About this exercise:
In the records that follow, find each line with the word "Vaude" and copy it.

Information provided:
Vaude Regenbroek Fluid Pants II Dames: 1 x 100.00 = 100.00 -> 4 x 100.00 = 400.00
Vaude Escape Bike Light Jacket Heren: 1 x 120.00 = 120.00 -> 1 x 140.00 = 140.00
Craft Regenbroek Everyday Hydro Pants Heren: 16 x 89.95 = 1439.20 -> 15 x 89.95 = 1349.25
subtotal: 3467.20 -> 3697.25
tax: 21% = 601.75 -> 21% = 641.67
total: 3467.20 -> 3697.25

* * *

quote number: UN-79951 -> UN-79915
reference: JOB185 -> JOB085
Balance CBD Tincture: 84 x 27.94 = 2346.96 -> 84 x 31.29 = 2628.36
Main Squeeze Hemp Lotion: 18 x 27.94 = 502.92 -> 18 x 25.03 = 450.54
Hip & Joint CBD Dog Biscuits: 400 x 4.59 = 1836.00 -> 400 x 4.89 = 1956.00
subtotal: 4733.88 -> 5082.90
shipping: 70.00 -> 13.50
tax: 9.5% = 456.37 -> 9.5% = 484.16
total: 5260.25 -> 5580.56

* * *

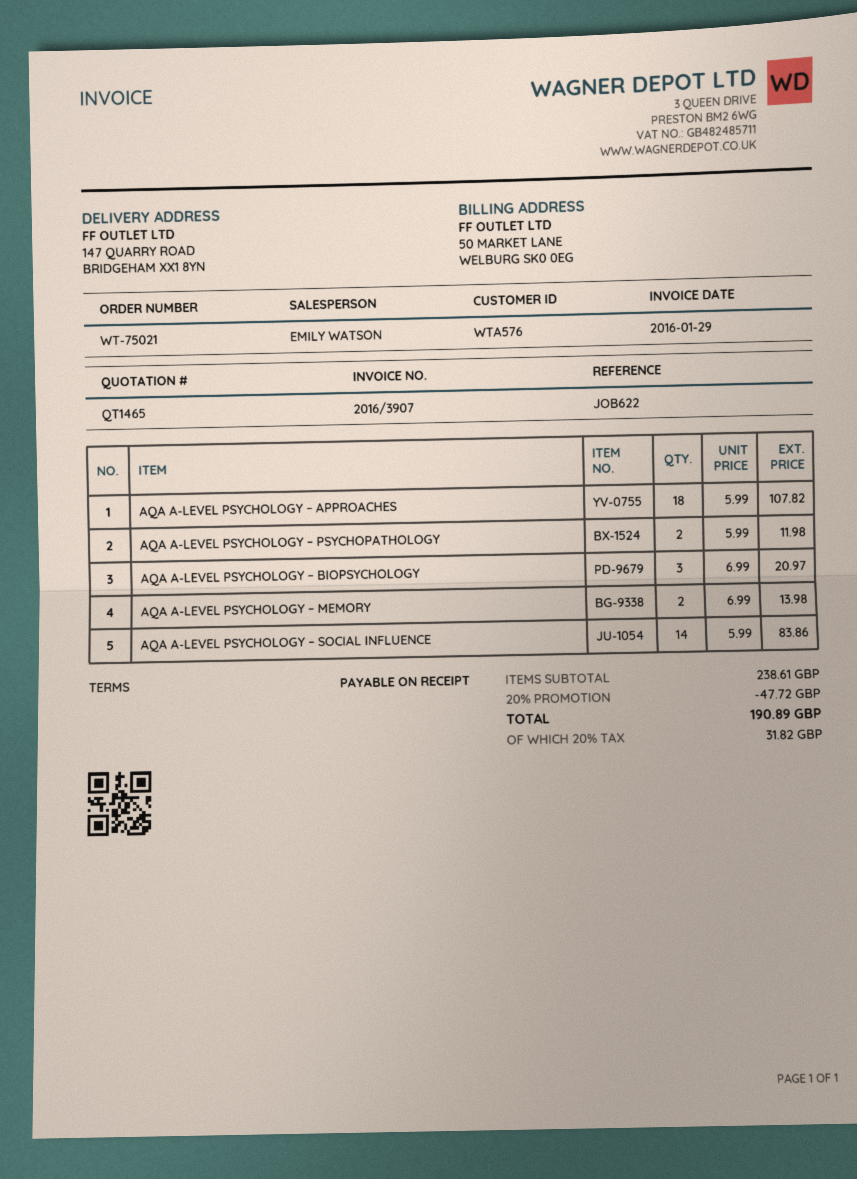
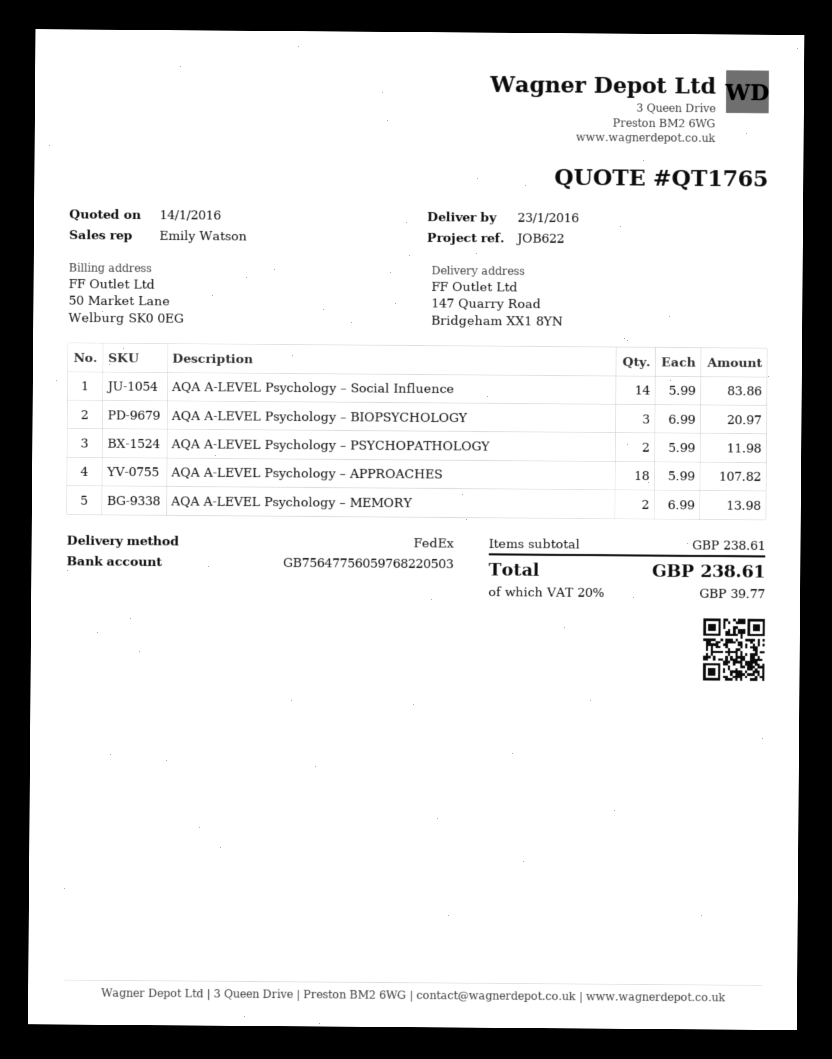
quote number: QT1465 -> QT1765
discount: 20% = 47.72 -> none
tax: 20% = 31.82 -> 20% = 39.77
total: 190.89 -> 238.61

Result of the exercise:
Vaude Regenbroek Fluid Pants II Dames: 1 x 100.00 = 100.00 -> 4 x 100.00 = 400.00
Vaude Escape Bike Light Jacket Heren: 1 x 120.00 = 120.00 -> 1 x 140.00 = 140.00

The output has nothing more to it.